Sei Cento Quattordici
Le parole hanno fatto le valigie,
alla chetichella fuori dalla porta,
sgattaiolate come la goccia dal
rubinetto libertino. Non c'è stato
il tempo di salutarle, tutte impressionate
dal tuo nome, decalcomania di breve
durata, marchio sul trancio migliore,
codice da pezzatura, tatuaggio da
fine galera.

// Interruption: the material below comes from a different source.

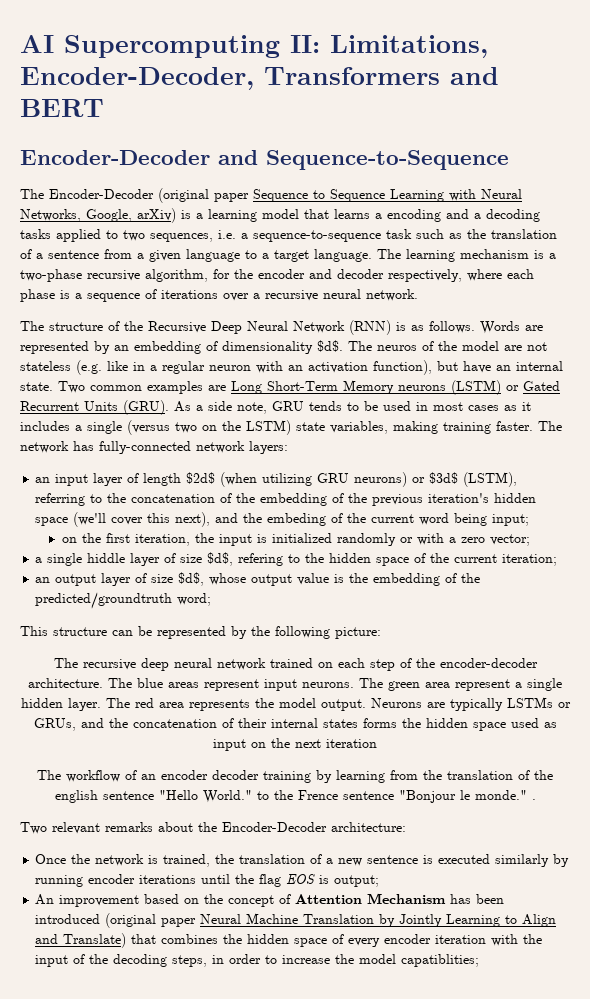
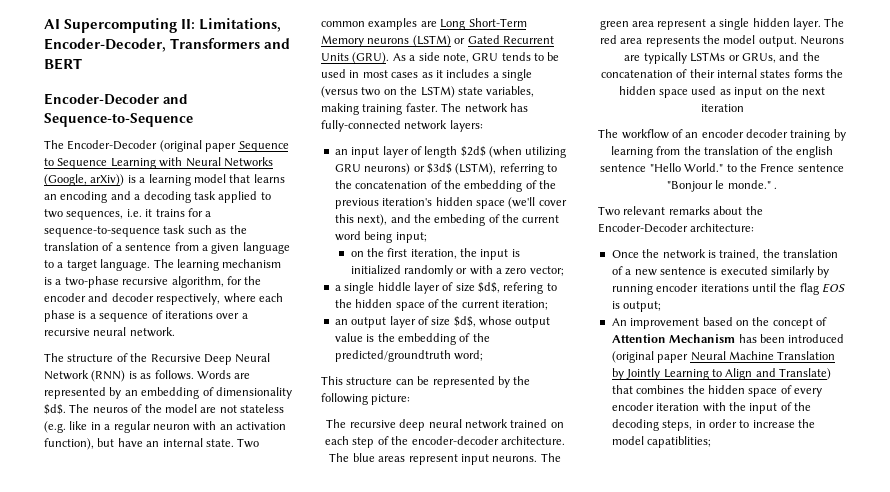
- The Encoder-Decoder (original paper Sequence to Sequence Learning with Neural Networks, Google, arXiv) is a learning model that learns a encoding and a decoding tasks applied to two sequences, i.e. a sequence-to-sequence task such as the translation of a sentence from a given language to a target language.
+ The Encoder-Decoder (original paper Sequence to Sequence Learning with Neural Networks (Google, arXiv)) is a learning model that learns an encoding and a decoding task applied to two sequences, i.e. it trains for a sequence-to-sequence task such as the translation of a sentence from a given language to a target language.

Le parole sono andate
via qualche giorno fa con la faccia
dei turisti che rimpiccioliscono
a via Magruni dove i limoneti
colano come fontane, le fontane
sono serie e la resina, calamita
con bouquet, è sirena ai gradini.
Adesso, sinceramente, non so
più come chiamarti, indicarti
mi è difficile: sei una piazza?
O un vicolo? Forse una scorciatoia,
il complotto di due percorsi
somiglianti. E' che loro, le parole,
avevano tutto: il criterio dei tuoi
occhi, la fronte del tuo sorriso e
adesso, senza quel sussidio,
quello stipendio di suggerimenti,
non riesco a tirare in piedi
la tua forma. Pertanto taccio,
più silenziosa di qualsiasi silenzio
perchè è questa mano che smette di parlare.